The more the Semang were isolated from the surrounding peoples, the more surprising they were perceived by others. Many peoples of Southeast Asia considered the jungle as home to magical creatures, among those that assented are the Negritos. These people were endowed with magical qualities, and with various legends associated with fairy tales. Among the Malaysian sultans and rulers of the southern provinces of Thailand, it was once regarded as prestigious to keep Negritos in their yards as part of collections of amusing jungle beings.[49][50]

In the first decade of the twentieth century, the king of Thailand, King Chulalongkorn (Rama V) visited the southern regions of his country and met with the Semang. In 1906, an orphan Semang boy named Khanung was sent to the royal court, where he was perceived as the adoptive son of the ruler.[51] From this event, it has led to the patronage of the Semang by the royal court.

The British colonial government banned slavery at the end of the nineteenth century and introduced a protection policy for the Orang Asli. The British perceived the indigenous people as noble savages, who lead an idealized and romantic existence and need protection from the devastating actions of modern life.[50]

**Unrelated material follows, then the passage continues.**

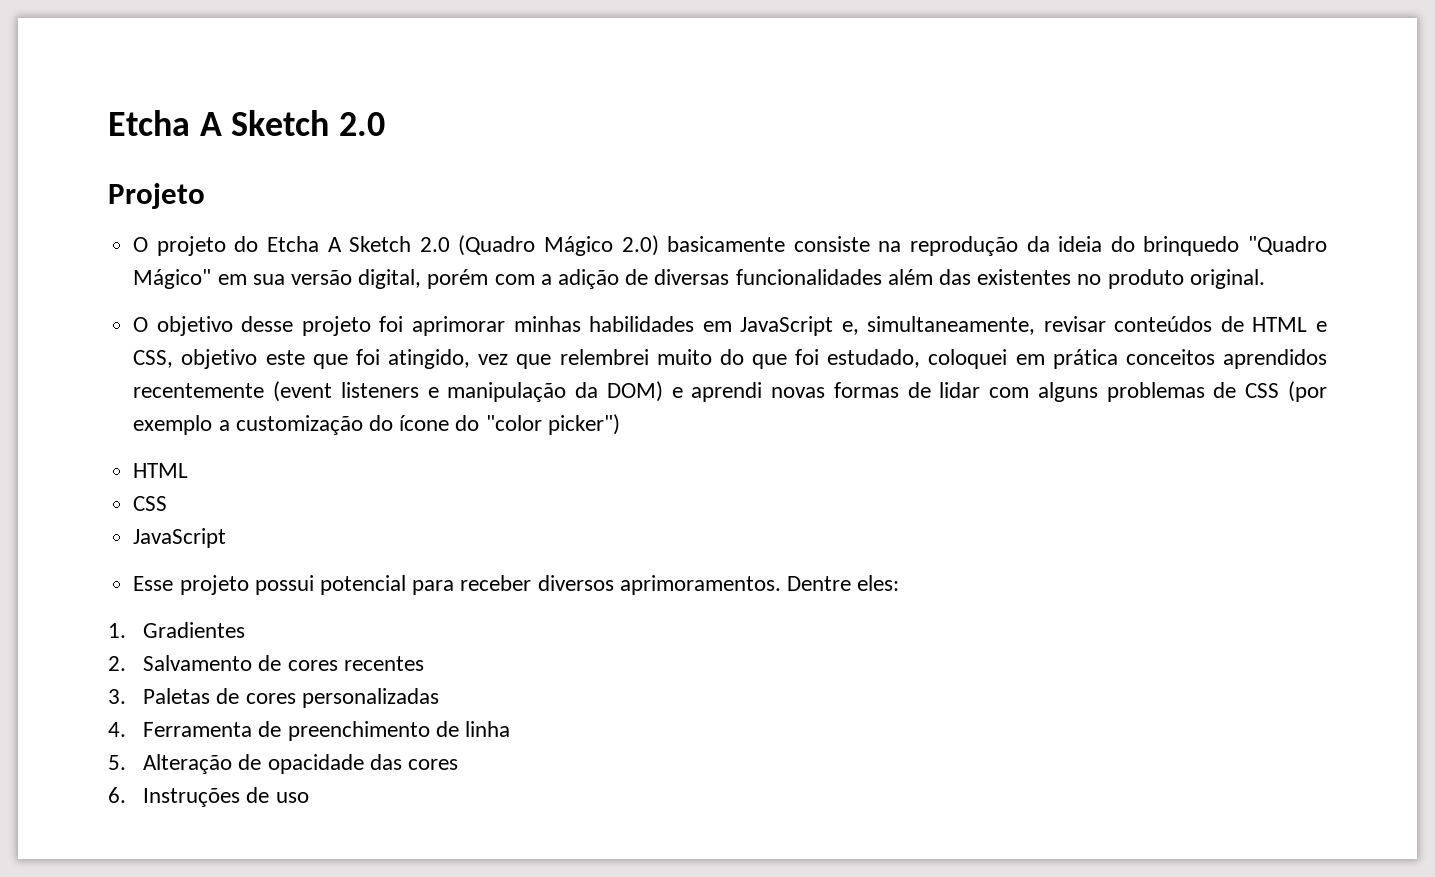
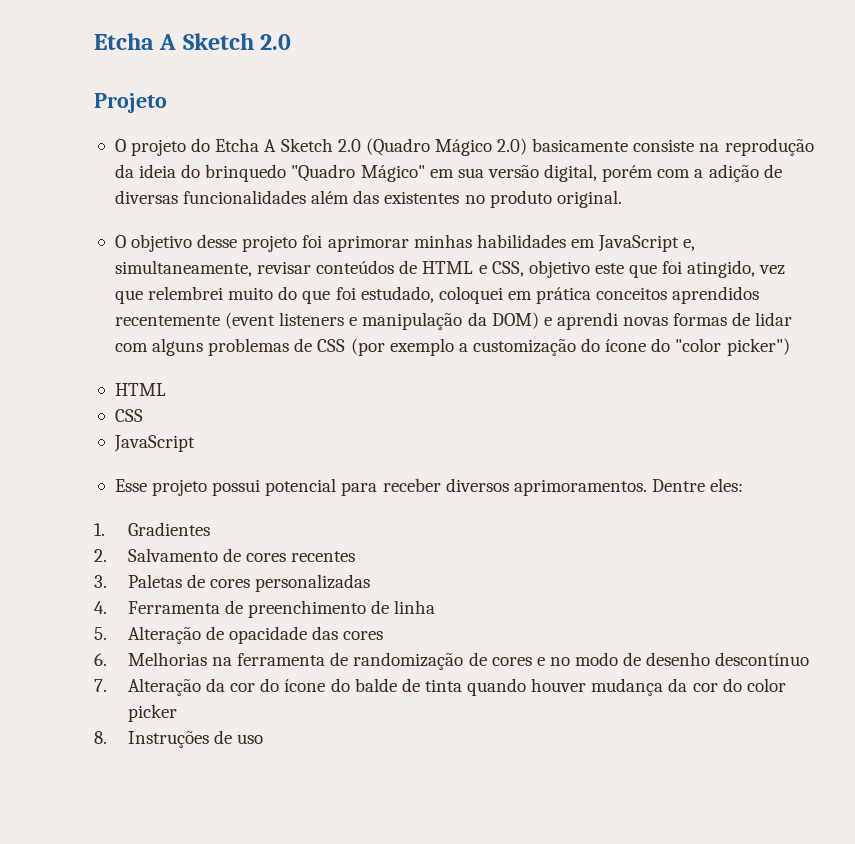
(126, 795) none -> [127,652,810,670] [94,678,786,696] [127,704,177,722] [94,731,107,744] Melhorias na ferramenta de randomização de cores e no modo de desenho descontínuo // 7. Alteração da cor do ícone do balde de tinta quando houver mudança da cor do color picker // 8.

Attention to the aborigines drew only during the Malayan Emergency in Malaysia in the 1950s.[52] In order to bring them to the government's side in the confrontation against the communist rebels, a special department was established, the Department of Orang Asli Affairs (Jabatan Hal Ehwal Orang Asli, JHEOA); which was to provide education, health and economic development of the Orang Asli. A comprehensive control of indigenous communities was then introduced.[52] Similar actions on the neutralization of the Negritos, albeit on a smaller scale, were also carried out by the Thai government in response to the transfer of communist soldiers into Thailand's territory.

The proclamation of Malaysia's independence in 1957 and the cessation of the Malayan Emergency in 1961 did not bring about significant changes in the state's policy towards the Orang Asli. In the 1970s, the Department of Orang Asli Affairs began to organize for the Semang settlements, which were meant to relocate several nomadic groups.[53] Approximately by the end of 1980, the widespread development of jungle harvesting and the replacement of jungles for plantations, it has severely damaged the lives of most tribes of the Semang.[53]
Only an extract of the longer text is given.